Restate the following entries exactly. Keep the pictures out.

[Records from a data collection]
/---

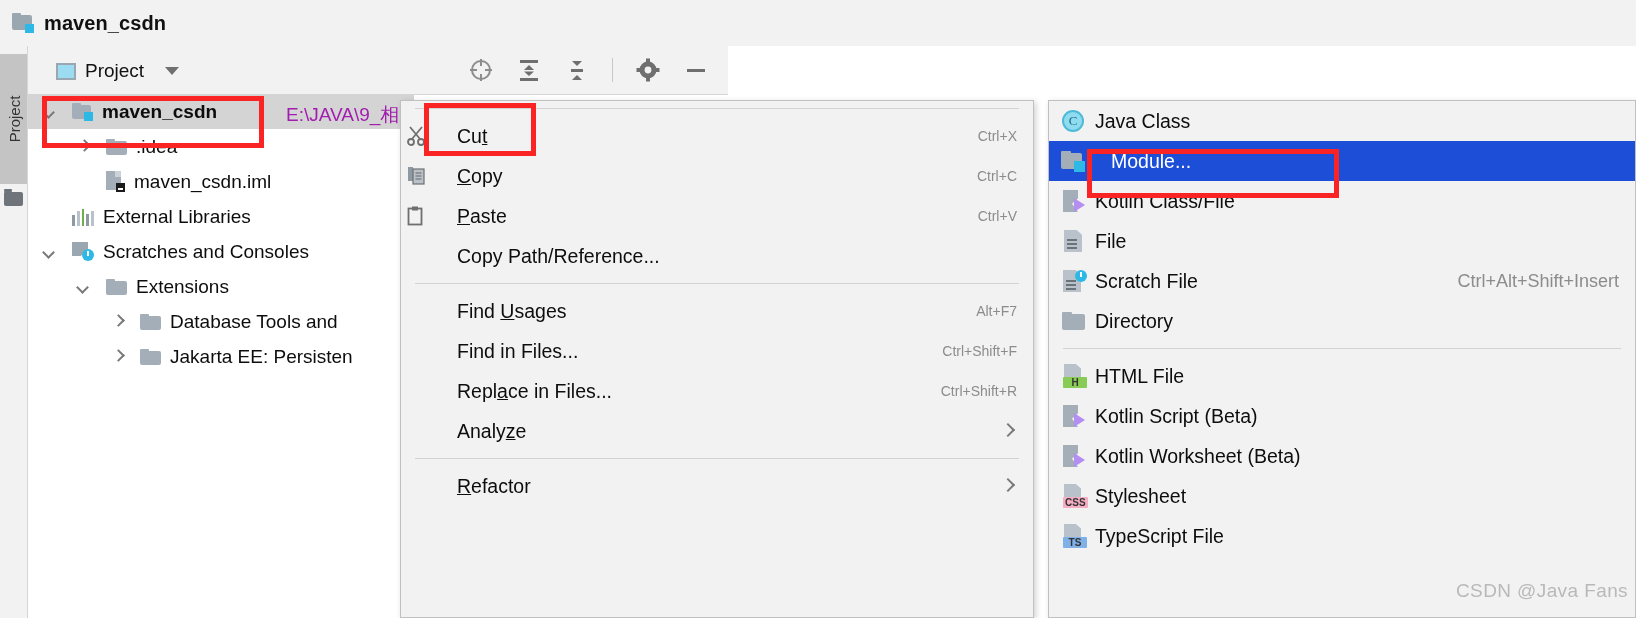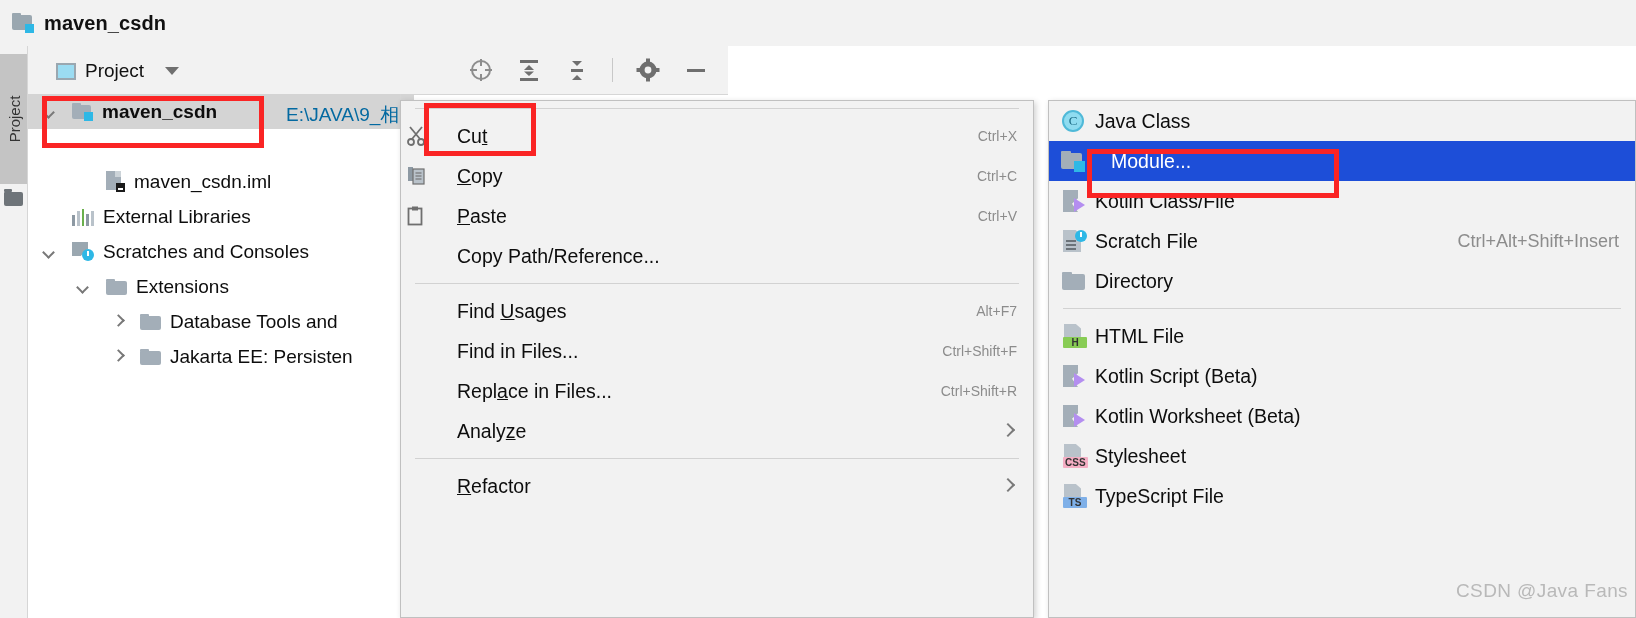--- a/index.html
+++ b/index.html
@@ -71,7 +71,7 @@
   .row .lbl{font-size:19px;color:#0d0d0d;}
   .row.selected{background:#d4d4d4;width:372px;}
   .row .lbl.bold{font-weight:bold;}
-  .path-lbl{position:absolute;font-size:19px;color:#0369a1;white-space:nowrap;}
+  .path-lbl{position:absolute;font-size:19px;color:#a21caf;white-space:nowrap;}
 
   .arrow{width:16px;height:16px;position:relative;flex:0 0 auto;}
   .arrow.right::after{

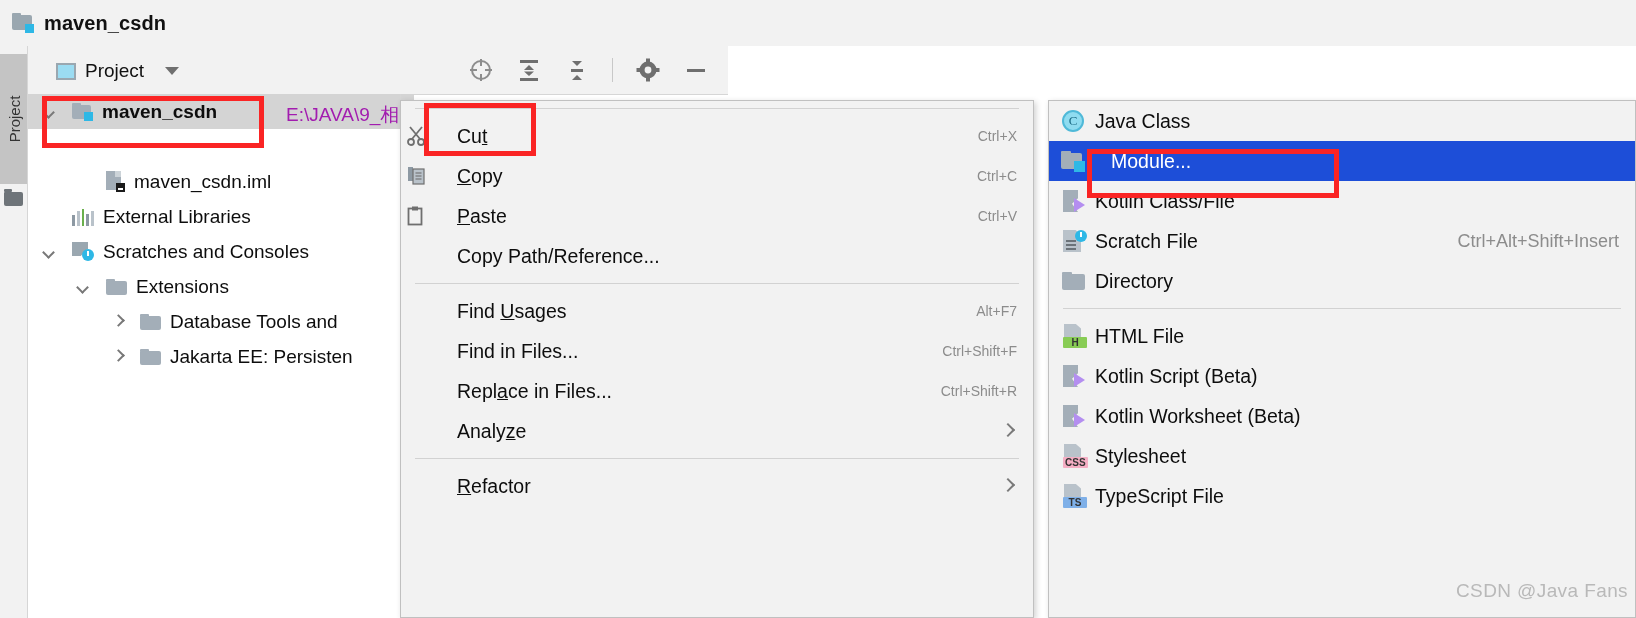--- a/index.html
+++ b/index.html
@@ -281,6 +281,15 @@
       </div>
       <div class="path-lbl" style="left:258px;top:8px;">E:\JAVA\9_相</div>
 
+      <div class="row" style="top:35px;padding-left:48px;">
+        <div class="arrow right"></div>
+        <div style="width:14px;"></div>
+        <div class="ic-folder">
+            <div class="tab"></div>
+            <div class="body"></div>
+          </div>
+        <div class="lbl" style="margin-left:9px;">.idea</div>
+      </div>
 
       <div class="row" style="top:70px;padding-left:78px;">
         <div class="ic-iml">

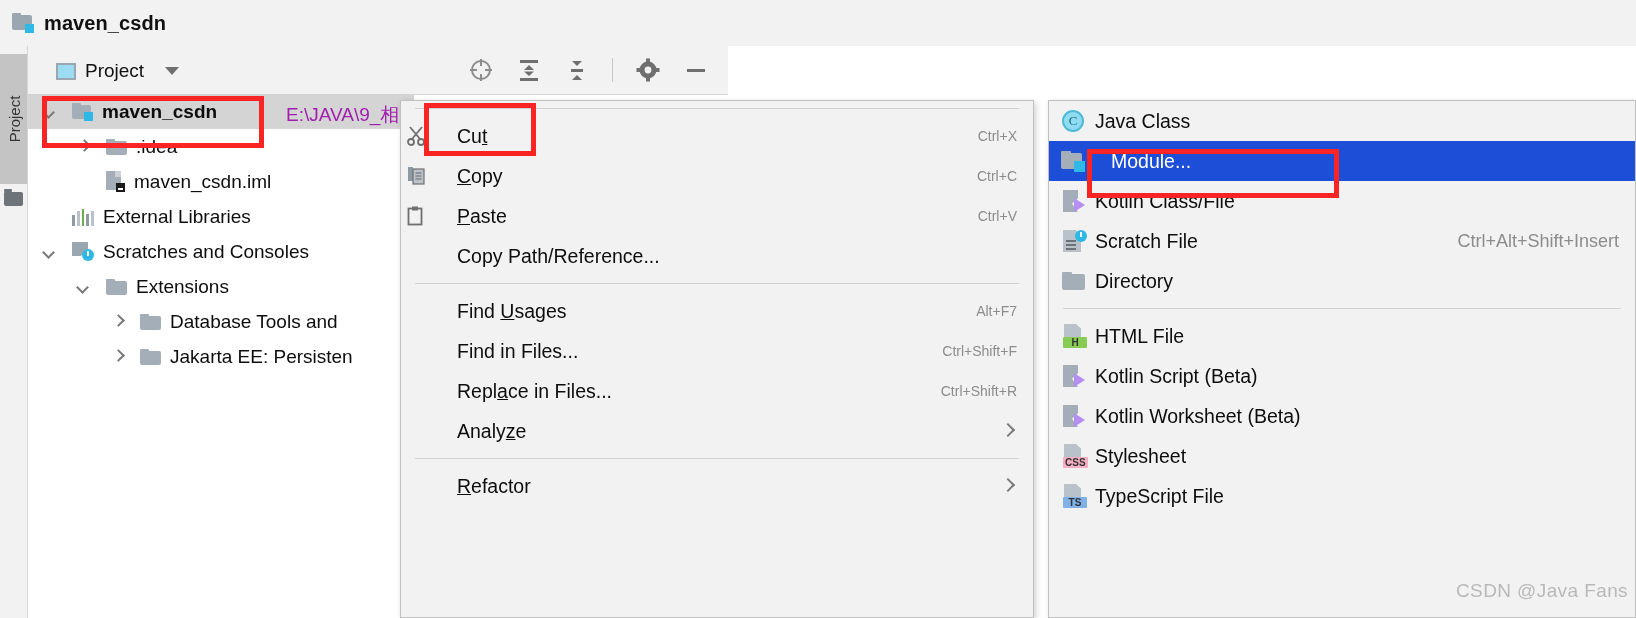--- a/index.html
+++ b/index.html
@@ -477,6 +477,17 @@
       <div class="txt">Kotlin Class/File</div>
     </div>
 
+    <div class="si">
+      <div class="icon">
+        <div class="ic-file">
+            <div class="pg"></div>
+            <i style="top:9px"></i>
+            <i style="top:13px"></i>
+            <i style="top:17px"></i>
+          </div>
+      </div>
+      <div class="txt">File</div>
+    </div>
 
     <div class="si">
       <div class="icon">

\---

» **Response to this exercise**:
--- a/index.html
+++ b/index.html
@@ -71,7 +71,7 @@
   .row .lbl{font-size:19px;color:#0d0d0d;}
   .row.selected{background:#d4d4d4;width:372px;}
   .row .lbl.bold{font-weight:bold;}
-  .path-lbl{position:absolute;font-size:19px;color:#0369a1;white-space:nowrap;}
+  .path-lbl{position:absolute;font-size:19px;color:#a21caf;white-space:nowrap;}
 
   .arrow{width:16px;height:16px;position:relative;flex:0 0 auto;}
   .arrow.right::after{

--- a/index.html
+++ b/index.html
@@ -281,6 +281,15 @@
       </div>
       <div class="path-lbl" style="left:258px;top:8px;">E:\JAVA\9_相</div>
 
+      <div class="row" style="top:35px;padding-left:48px;">
+        <div class="arrow right"></div>
+        <div style="width:14px;"></div>
+        <div class="ic-folder">
+            <div class="tab"></div>
+            <div class="body"></div>
+          </div>
+        <div class="lbl" style="margin-left:9px;">.idea</div>
+      </div>
 
       <div class="row" style="top:70px;padding-left:78px;">
         <div class="ic-iml">

--- a/index.html
+++ b/index.html
@@ -477,6 +477,17 @@
       <div class="txt">Kotlin Class/File</div>
     </div>
 
+    <div class="si">
+      <div class="icon">
+        <div class="ic-file">
+            <div class="pg"></div>
+            <i style="top:9px"></i>
+            <i style="top:13px"></i>
+            <i style="top:17px"></i>
+          </div>
+      </div>
+      <div class="txt">File</div>
+    </div>
 
     <div class="si">
       <div class="icon">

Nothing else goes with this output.